● **WHAT THE TASK ASKS**:
Check each line below for the word "border", and copy those that have it.

Before-and-after page screenshots:
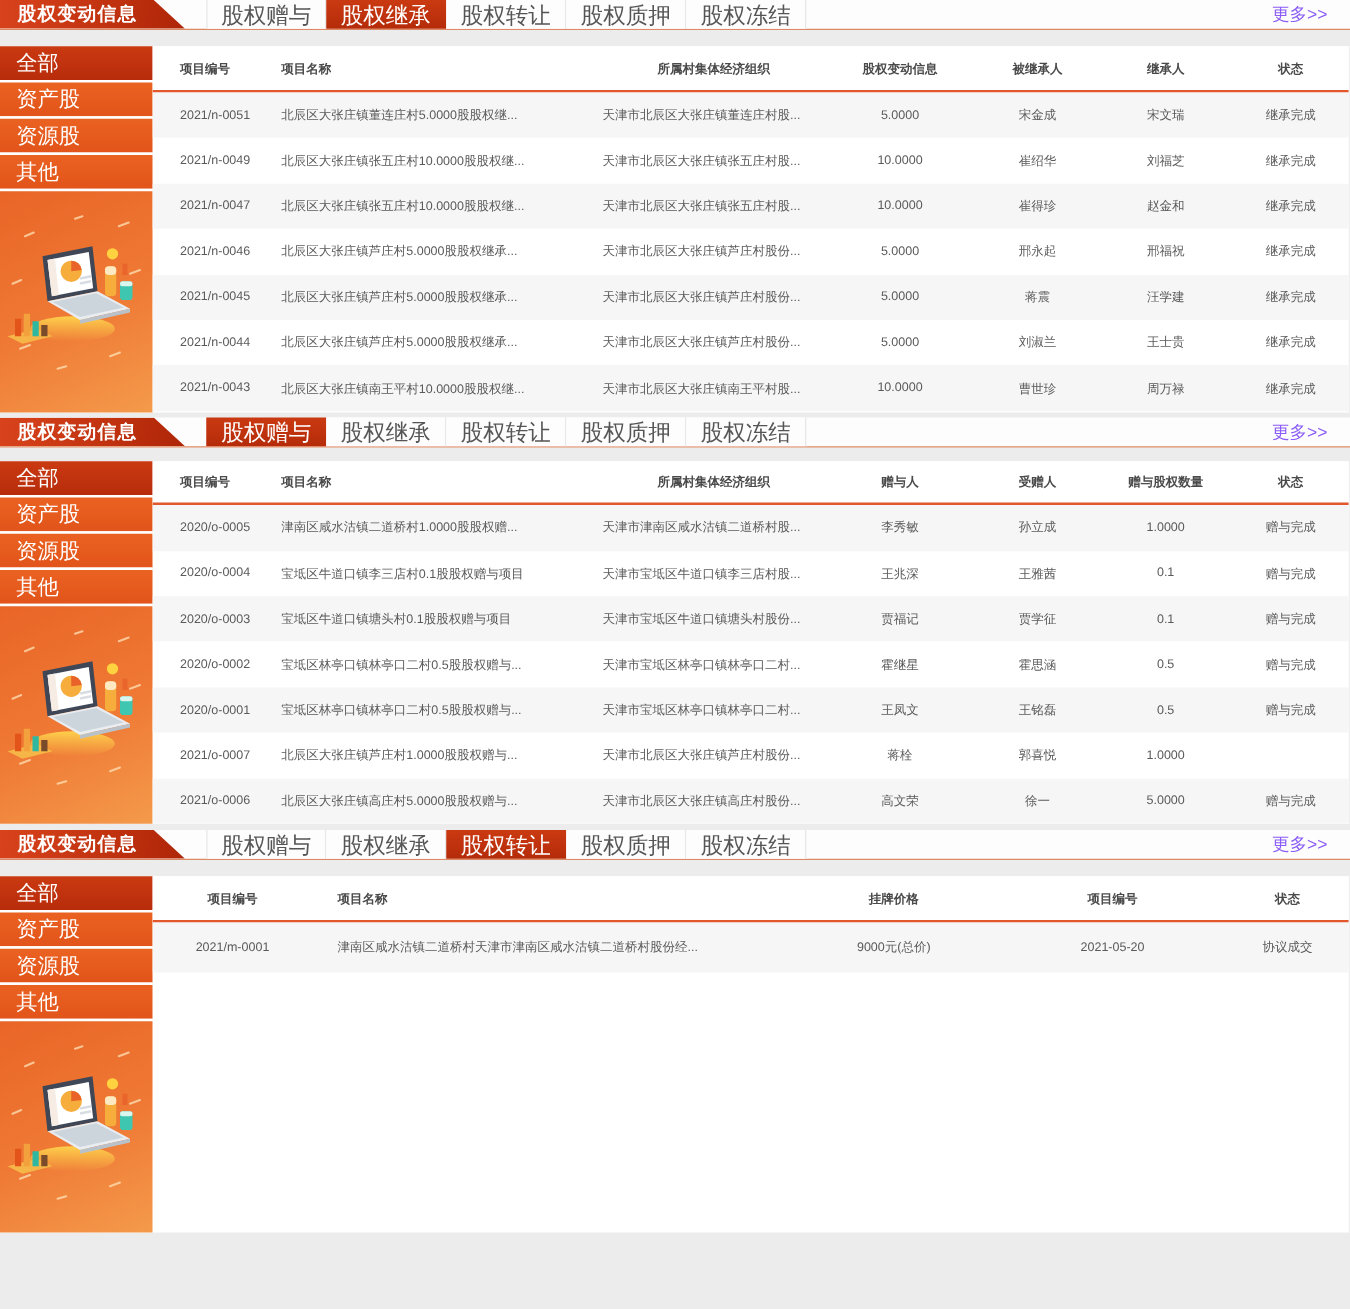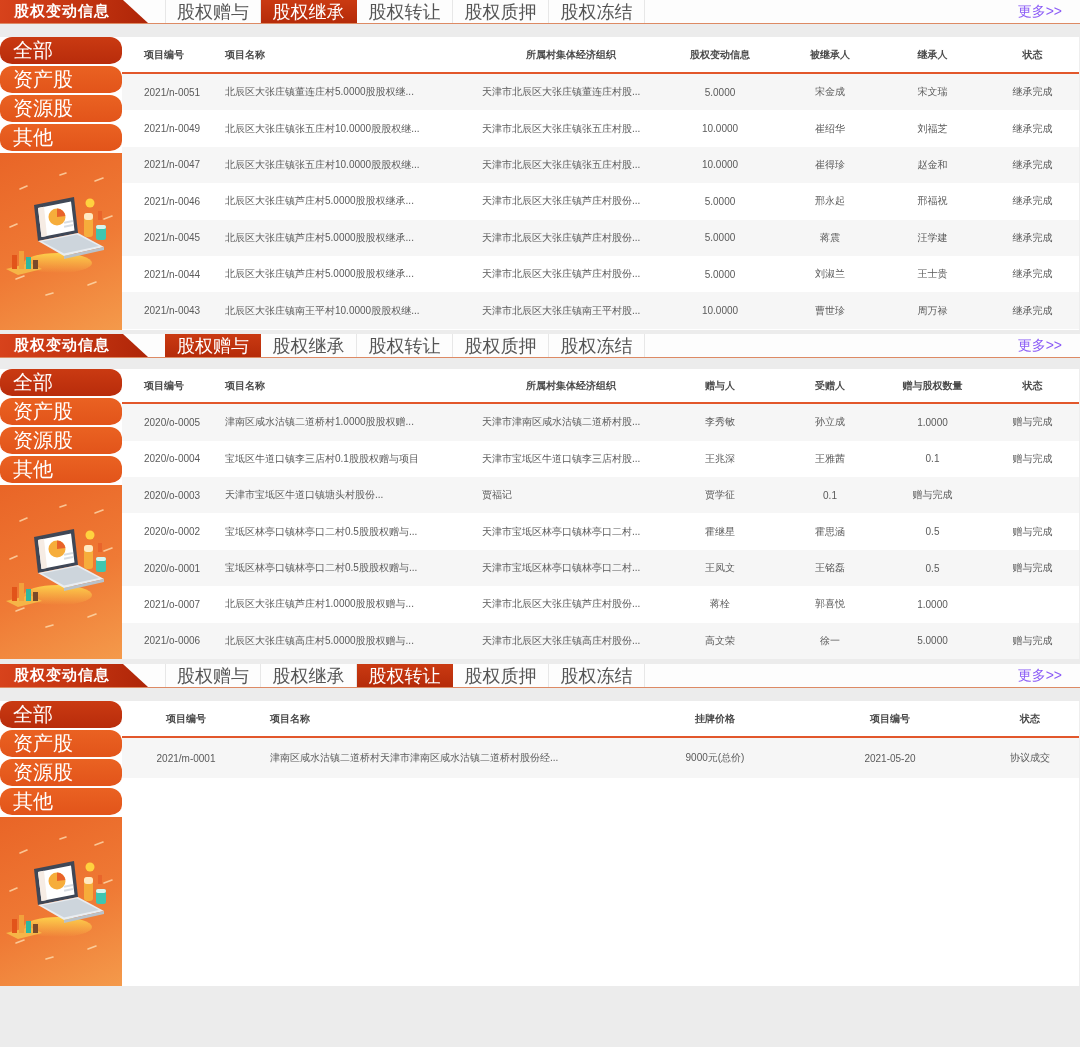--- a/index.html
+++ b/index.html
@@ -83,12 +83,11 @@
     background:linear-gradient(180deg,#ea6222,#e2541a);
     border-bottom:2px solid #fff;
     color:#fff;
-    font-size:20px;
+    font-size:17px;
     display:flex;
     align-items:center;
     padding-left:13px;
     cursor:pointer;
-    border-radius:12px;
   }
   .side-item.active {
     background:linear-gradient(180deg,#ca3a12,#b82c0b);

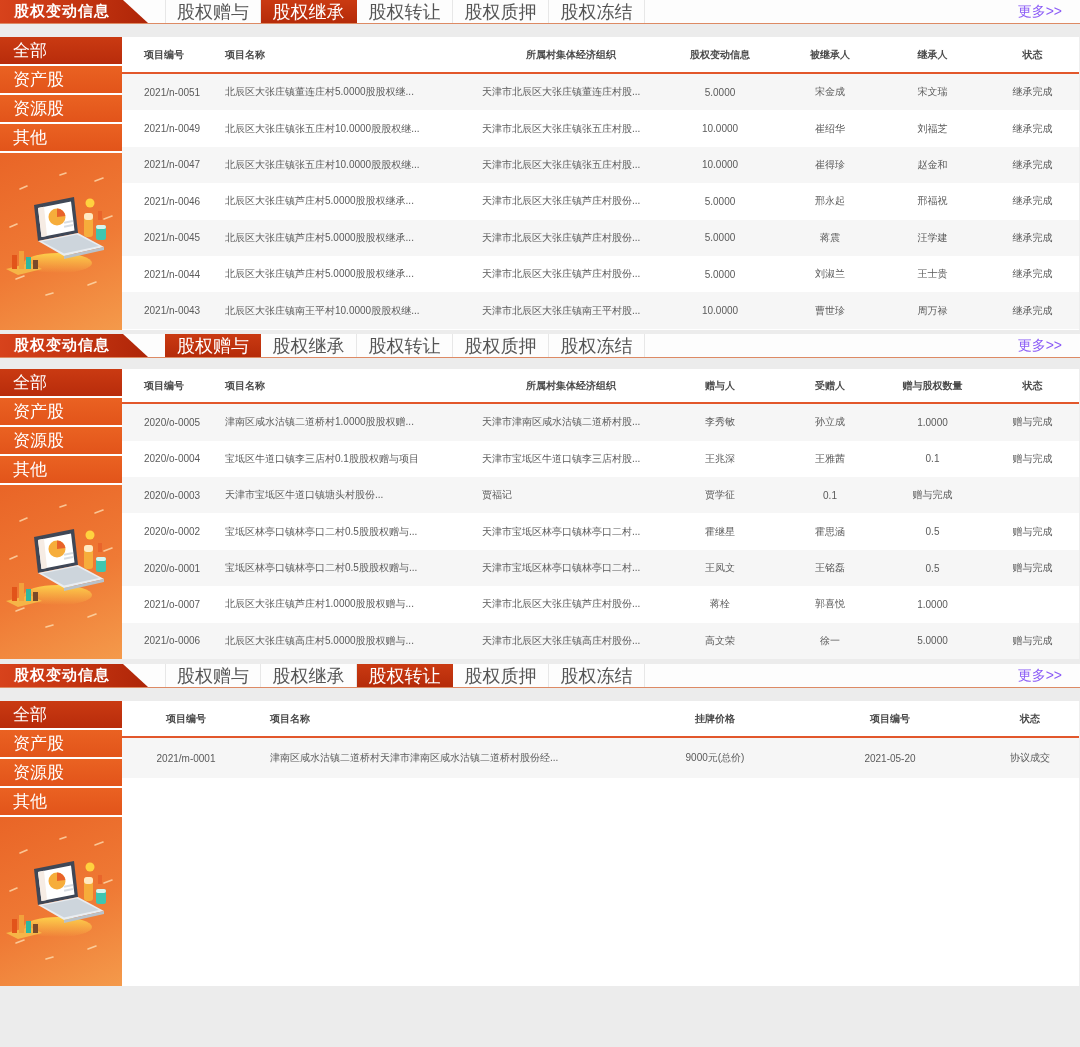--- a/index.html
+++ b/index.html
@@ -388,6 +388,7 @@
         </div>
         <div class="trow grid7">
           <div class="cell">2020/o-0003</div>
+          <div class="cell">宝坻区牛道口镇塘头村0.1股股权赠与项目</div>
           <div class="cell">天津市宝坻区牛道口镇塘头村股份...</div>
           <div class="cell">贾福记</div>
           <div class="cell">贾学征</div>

● **TASK SOLUTION**:
     border-bottom:2px solid #fff;
-    border-radius:12px;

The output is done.